In recent years, the addition of a hydrocarbon condensate (C4 to C20) to steam operations (such as CSS and SAGD) in heavy oil and bitumen reservoirs has emerged as potential technology to improve not only oil recovery and but also energy efficiency. Shell has extended the idea of solvent addition to a steam drive process, applied it for the first time in the Peace River area in Canada, and obtained evidence of oil uplift in the patterns where solvent was injected. However, piloting this new technology in a brown field had many challenges, especially when evaluating its main economic factors: production increase and solvent recovery.

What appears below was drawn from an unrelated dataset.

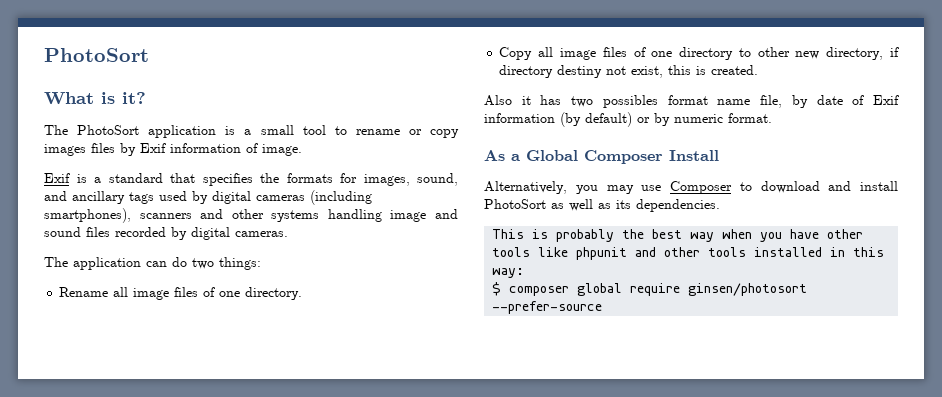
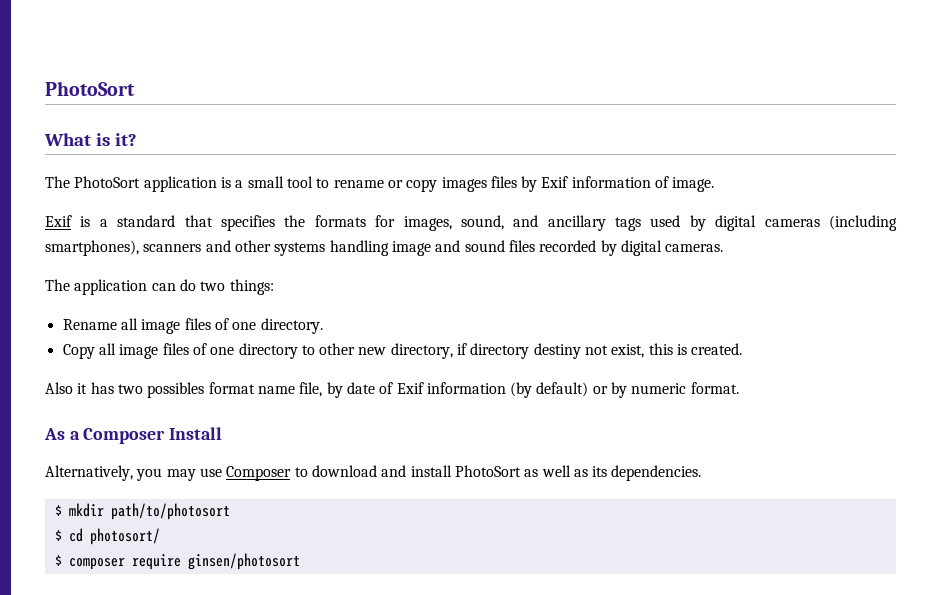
[526,150,578,161] Global -> (80, 435) none
[492,229,864,242] [492,247,885,260] [492,268,525,278] This is probably the best way when you have other tools like phpunit and other tools installed in this way: -> [54,503,230,520] [54,528,160,545] $ mkdir path/to/photosort // $ cd photosort/
[577,283,623,296] global -> (125, 564) none
[492,301,603,314] --prefer-source -> (300, 561) none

To overcome these challenges, emphasis was put on experimental design, data acquisition and quality, and production surveillance. The pilot conditions were designed to increase the probability of success on the two economic factors aforementioned within a short period of time. The assessment of the pilot required that all production streams (emulsion and casing vent gas) were metered and frequently sampled to measure their respective compositions. Cross calibration of metered and sampled water cuts was essential in obtaining conclusive production uplift data. Automatic proportional samplers were successfully deployed under these challenging conditions to obtain representative samples. Due to the overlap of solvent and bitumen components, special attention was taken to allocate hydrocarbon production into bitumen and solvent. New in-house developed algorithms were tested to accurately calculate this split.
The addition of a 4 month concentrated slug of solvent in two steam drive patterns resulted in a significant production uplift when compared to two adjacent patterns with steam-only injection. Solvent recovery is still ongoing and exceeds original expectations. Frequent sampling allowed the detection of several trends, including bitumen composition changes during solvent injection and solvent fractionation in the reservoir.